Francis should not keep putting himself in positions where he could be killed. Yet at the same time, he must demonstrate what political leaders now routinely avoid, which is the capacity to trust in God and fate, and stand up in the back of the car regardless. I pray for him, and hope to God that the forces which any serious attempt to tackle poverty, warmongering and corruption will bring down are somehow stayed. This is an exceptionally dangerous moment, and its made worse because there is probably not anything much that Francis can do about the danger except to just keep on going. In a world where American Presidents now openly drive around in 'The Beast', the pope can't afford to be caged and only on bulletproof display.
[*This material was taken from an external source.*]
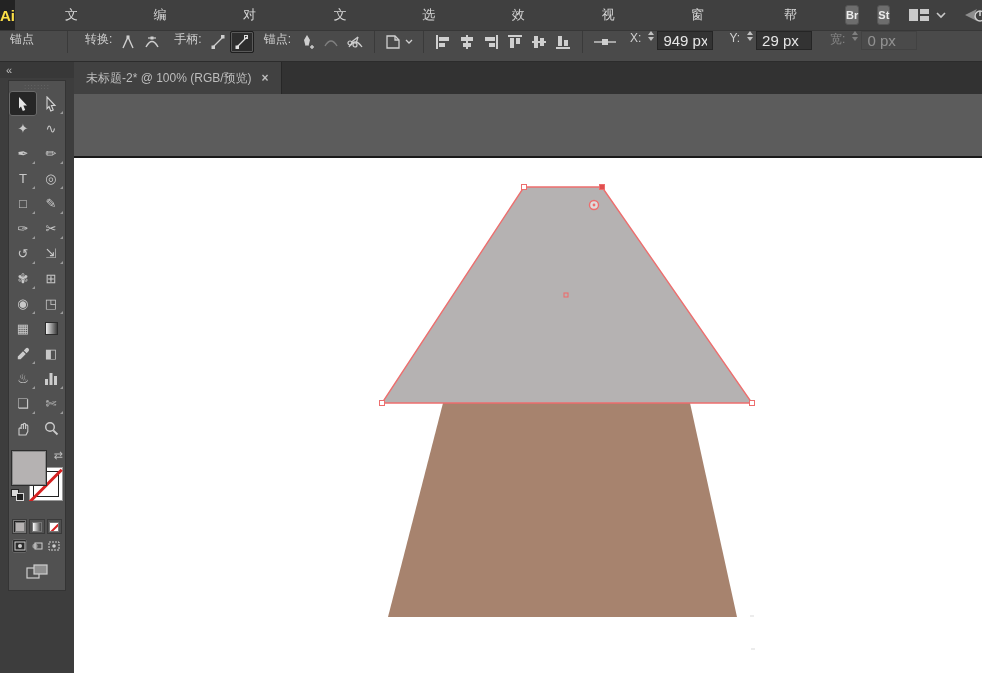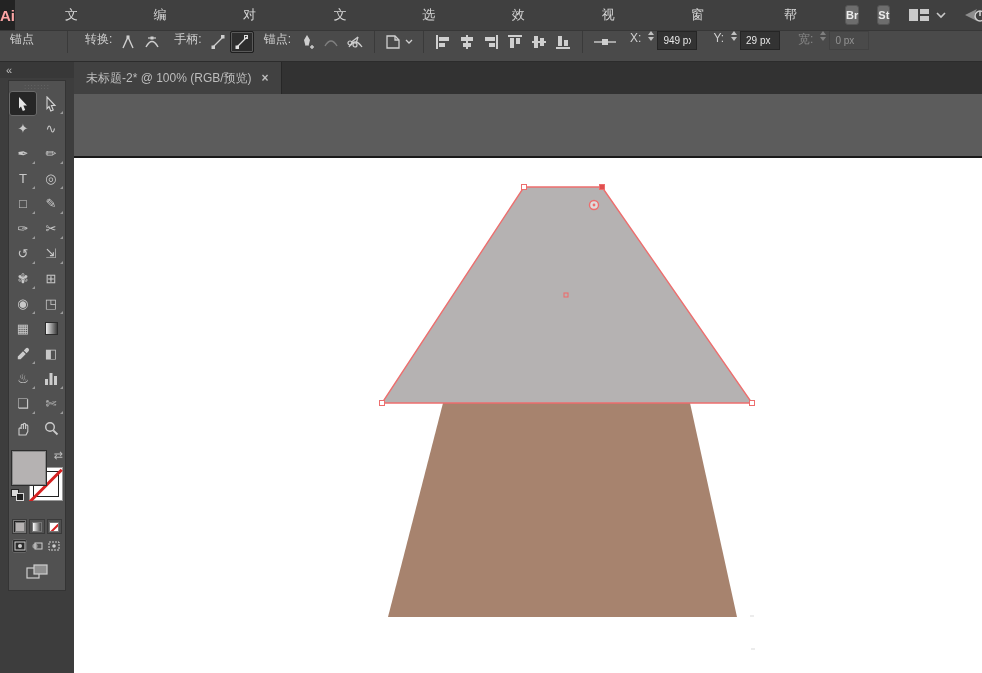"Ai" .ai-logo { color: #fca5a5 -> #fde047 }
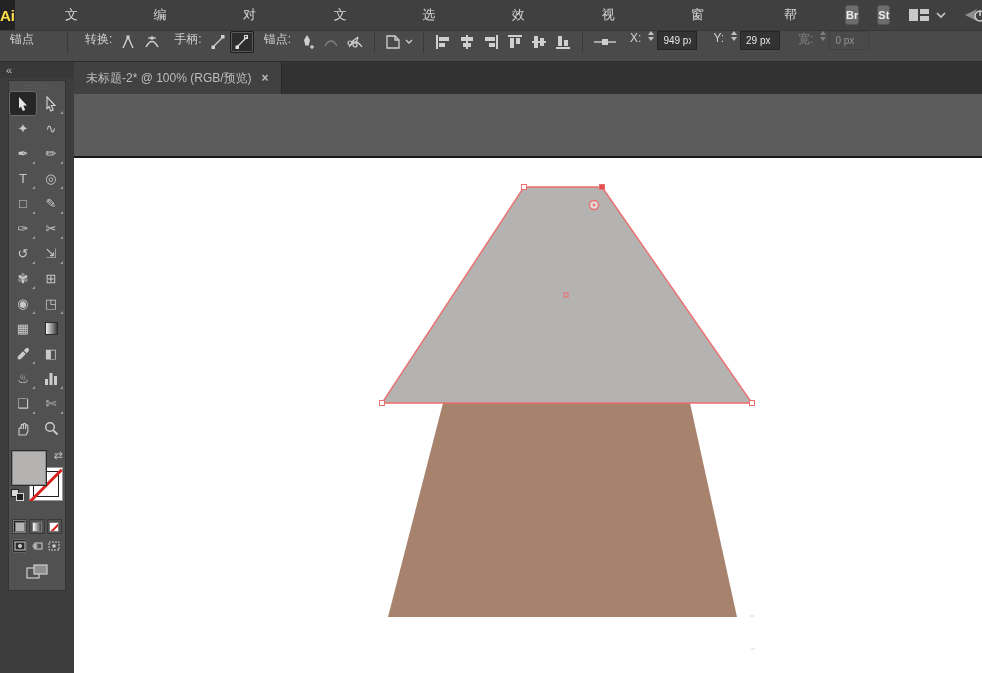"949 px" .num-field { font-size: 10px -> 15px; width: 40px -> 56px }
I'm not sure that much more can be known than that which I have laid out. Francis is not, even his greatest admirers would admit, a systematic theologian of the sort that Benedict is; nor is he in his person the kind of embodied, superstar message about the Eastern half of Western Europe and the destruction of communism that John Paul was. We can't, therefore, read what he thinks in detail or define him by the reaction of others. He is his own man, who riffs a lot and who happily does not seem to stand on ceremony or terminological exactitude. We'll see over the coming years how things work out. The process of how they unfold will be interesting, but it is not predictable and so much depends on other things that a Catholic concerned with the world would do well, after a few years of introspection, to turn back to the wider horizons.

I'm told that there are bigger skies than those which hang over Rome. I am skeptical, but remain open to persuasion.